Tuesday 10 January 2012

Rip it Up and Start Again

This article by http://absolutethaifootball.wordpress.com should be shared by every fan of Thai football in my humble opinion.

*****
“Dear football fans,
We have decided that you, the supporters,will run the FA for the 2012 season. All our staff and resources are at your disposal. See you at the end of the season in 2014. Best wishes; The Thai FA.”
Like heckling opposition Liberal Democrats power could find us out. But, unlike those flip floppers, we have a plan…

Monday morning. 9 o’clock. First job: give all clubs a health check of wage to income ratios, training facilities, stadiums and youth team set up. The Thai Fans Football Association is honour bound to stop financially vulnerable clubs failing or falling foul of temptation. Corrupt Chinese clubs were not reported on individually. They were Chinese football. Our league is as strong as its weakest link.

The TFFA Handbook opens with:

Rule 1.1. The bench shall contain less non players than players. Benched politicians must run a pitch lap in under two hours or explain the offside law.

Rule 1.1 subsection a.

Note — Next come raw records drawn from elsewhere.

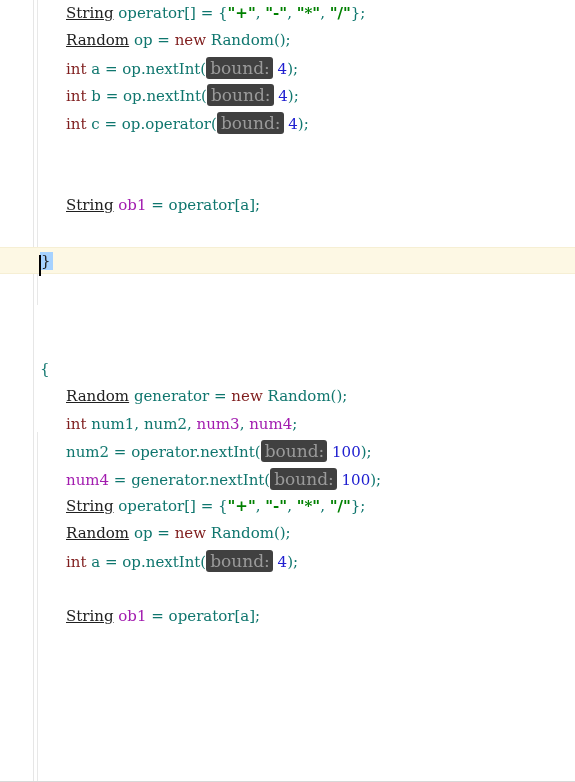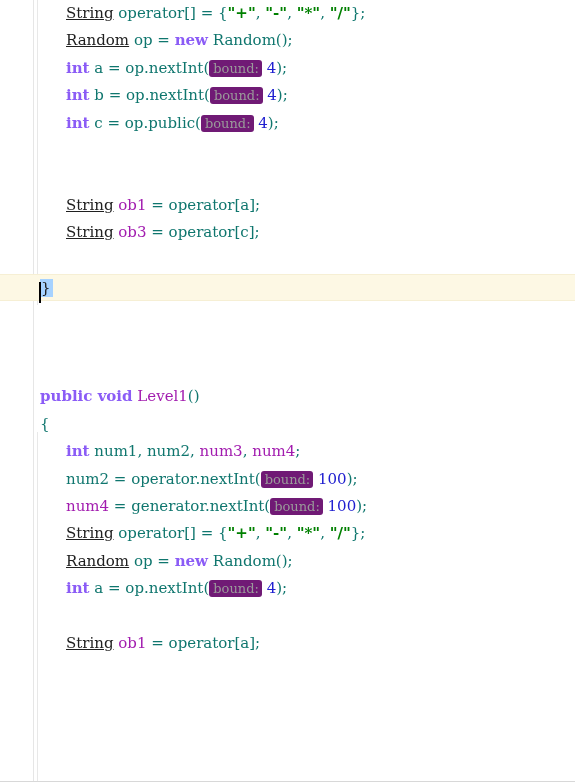--- a/index.html
+++ b/index.html
@@ -78,7 +78,7 @@
   .i2 { padding-left: 66px; }
 
   
-  .kw      { color: #8b5cf6; font-weight: bold; }
+  .kw      { color: #7f1d1d; font-weight: normal; }
   .plain   { color: #0f766e; }
   .type    { color: #202020; text-decoration: underline; }
   .gray    { color: #a21caf; }

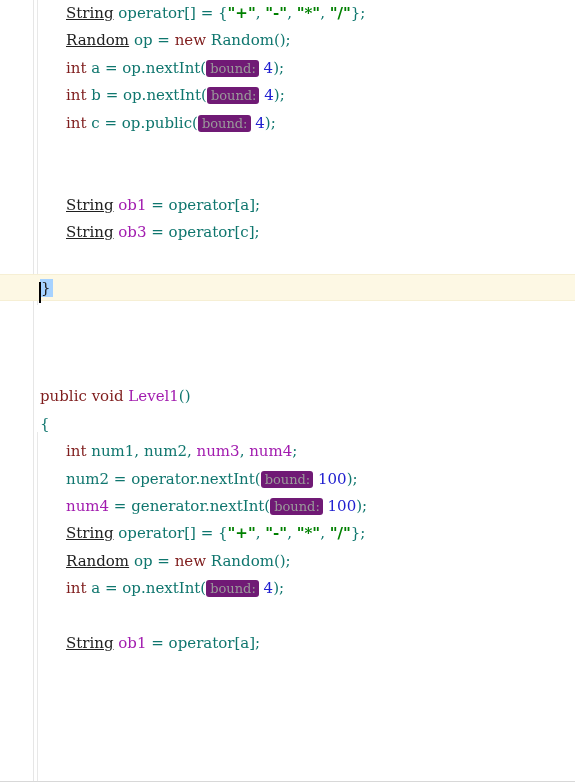--- a/index.html
+++ b/index.html
@@ -87,11 +87,11 @@
 
   
   .hint {
-    background: #701a75;
+    background: #404040;
     color: #9a9a9a;
     border-radius: 3px;
     padding: 1px 3px 1px 4px;
-    font-size: 13px;
+    font-size: 17px;
   }
 
   

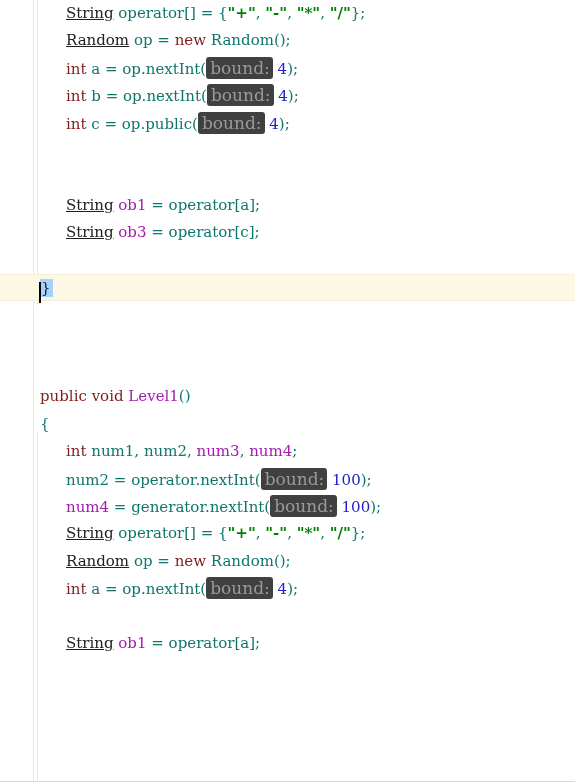--- a/index.html
+++ b/index.html
@@ -123,7 +123,7 @@
       <div class="row i2"><span class="type">Random</span><span class="plain"> op = </span><span class="kw">new</span><span class="plain"> Random();</span></div>
       <div class="row i2"><span class="kw">int</span><span class="plain"> a = op.nextInt(</span><span class="hint">bound:</span><span class="num"> 4</span><span class="plain">);</span></div>
       <div class="row i2"><span class="kw">int</span><span class="plain"> b = op.nextInt(</span><span class="hint">bound:</span><span class="num"> 4</span><span class="plain">);</span></div>
-      <div class="row i2"><span class="kw">int</span><span class="plain"> c = op.public(</span><span class="hint">bound:</span><span class="num"> 4</span><span class="plain">);</span></div>
+      <div class="row i2"><span class="kw">int</span><span class="plain"> c = op.operator(</span><span class="hint">bound:</span><span class="num"> 4</span><span class="plain">);</span></div>
       <div class="row i1 blank"> </div>
       <div class="row i1 blank"> </div>
       <div class="row i2"><span class="type">String</span><span class="plain"> </span><span class="gray">ob1</span><span class="plain"> = operator[a];</span></div>

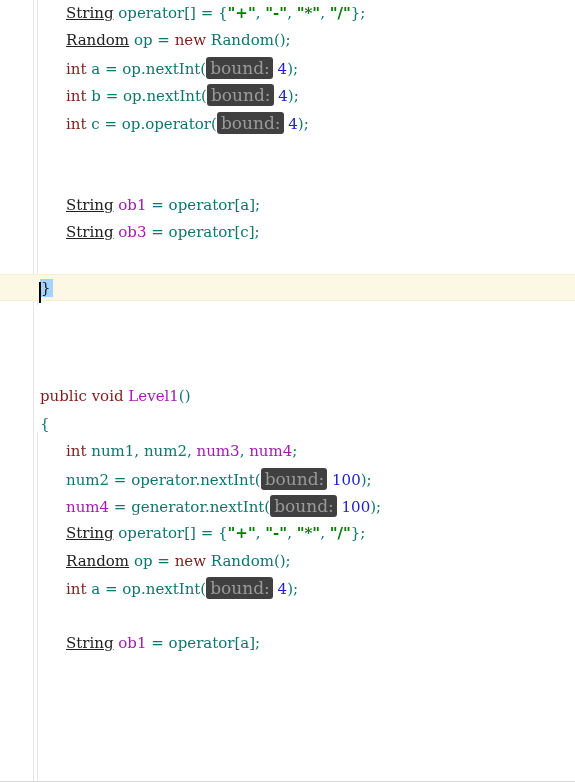--- a/index.html
+++ b/index.html
@@ -127,7 +127,6 @@
       <div class="row i1 blank"> </div>
       <div class="row i1 blank"> </div>
       <div class="row i2"><span class="type">String</span><span class="plain"> </span><span class="gray">ob1</span><span class="plain"> = operator[a];</span></div>
-      <div class="row i2"><span class="type">String</span><span class="plain"> </span><span class="gray">ob3</span><span class="plain"> = operator[c];</span></div>
       <div class="row i1 blank"> </div>
       <div class="row i1 caret-line"><span class="sel"><span class="caret"></span>}</span></div>
       <div class="row i1 blank"> </div>

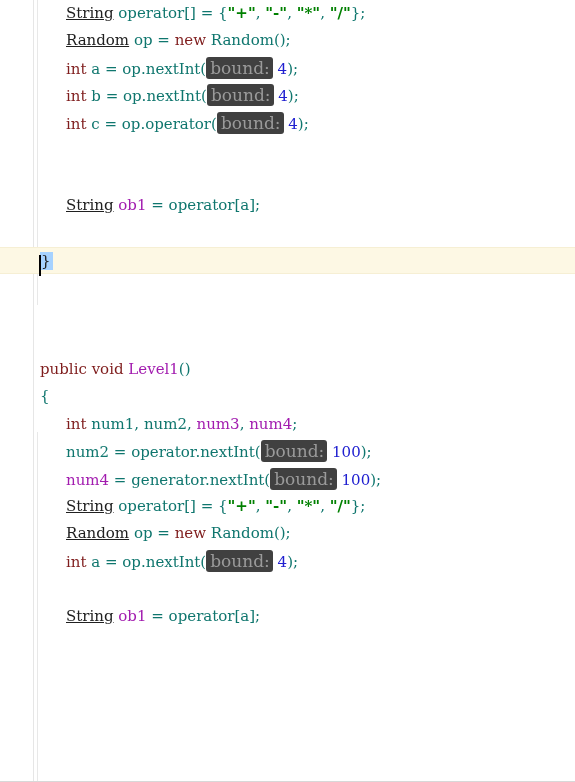--- a/index.html
+++ b/index.html
@@ -132,7 +132,6 @@
       <div class="row i1 blank"> </div>
       <div class="row i1 blank"> </div>
       <div class="row i1 blank"> </div>
-      <div class="row i1"><span class="kw">public void</span><span class="plain"> </span><span class="gray">Level1</span><span class="plain">()</span></div>
       <div class="row i1"><span class="plain">{</span></div>
       <div class="row i2"><span class="kw">int</span><span class="plain"> num1, num2, </span><span class="gray">num3</span><span class="plain">, </span><span class="gray">num4</span><span class="plain">;</span></div>
       <div class="row i2"><span class="plain">num2 = operator.nextInt(</span><span class="hint">bound:</span><span class="num"> 100</span><span class="plain">);</span></div>

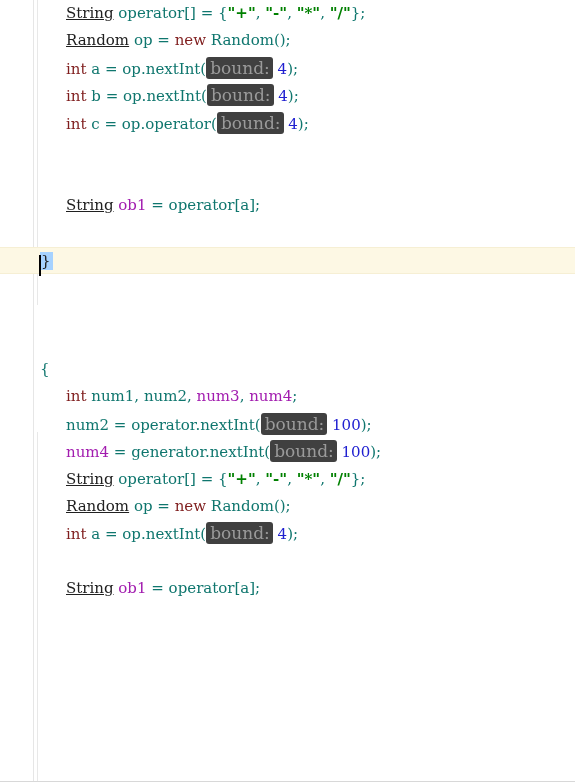--- a/index.html
+++ b/index.html
@@ -133,6 +133,7 @@
       <div class="row i1 blank"> </div>
       <div class="row i1 blank"> </div>
       <div class="row i1"><span class="plain">{</span></div>
+      <div class="row i2"><span class="type">Random</span><span class="plain"> generator = </span><span class="kw">new</span><span class="plain"> Random();</span></div>
       <div class="row i2"><span class="kw">int</span><span class="plain"> num1, num2, </span><span class="gray">num3</span><span class="plain">, </span><span class="gray">num4</span><span class="plain">;</span></div>
       <div class="row i2"><span class="plain">num2 = operator.nextInt(</span><span class="hint">bound:</span><span class="num"> 100</span><span class="plain">);</span></div>
       <div class="row i2"><span class="gray">num4</span><span class="plain"> = generator.nextInt(</span><span class="hint">bound:</span><span class="num"> 100</span><span class="plain">);</span></div>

Terminal stretcher cases shall receive a minimum of five minutes life saving treatment before sprinting back onto the field of play.

Rule 1.1 subsection b. As in It’s a Knockout, teams have one huddle joker. If chosen after the scheduled kick off time, the opposition may start without them.

Rule 1.1 subsection c. Stadium draft beer vendors shall commence pouring before half time. They shall acknowledge they only sell Leo and that the 500 strong queue wants at least one each.

So now to referees. J and K League officials are flown over to coach and counsel. Our refs have their salaries doubled (at least) making them less vulnerable to bribes. stringent physical and decision making norms are ruthlessly enforced. All our players are told that aggressive physical contact with officials is not tolerated: ever.
Now referees are supported and professional, we will promote the TPL Asia wide as a vibrant new product. Free broadcasting rights for key games to targetted countries with weaker leagues are combined with a sophisticated marketing campaign for one season. Then we renegotiate.
We will skew all spending towards youth teams to develop a carefully graded, consistently applied system drawing on the best practices of top European clubs with our added mystery ingredient: patience. A youth system fails when analysed after ten years, not ten minutes. Our best coaches will train academies, potential star players will be fast tracked and equipped with a good education, including English. Our coordinated network of scouts will use detailed databases directly overseen by the national coach. A youth league for all teams gives provincial players opportunities to develop naturally rather than be benched in a big Bangkok team.

Finally, after giving TFFA board members hefty lifetime golden parachutes, we will put the “fix” into “fixtures.” Getting to one percent of the J league’s hundred year development plan is progress enough for us and, who knows, you might be bored to tears and reminisce about the days of arriving at empty stadiums.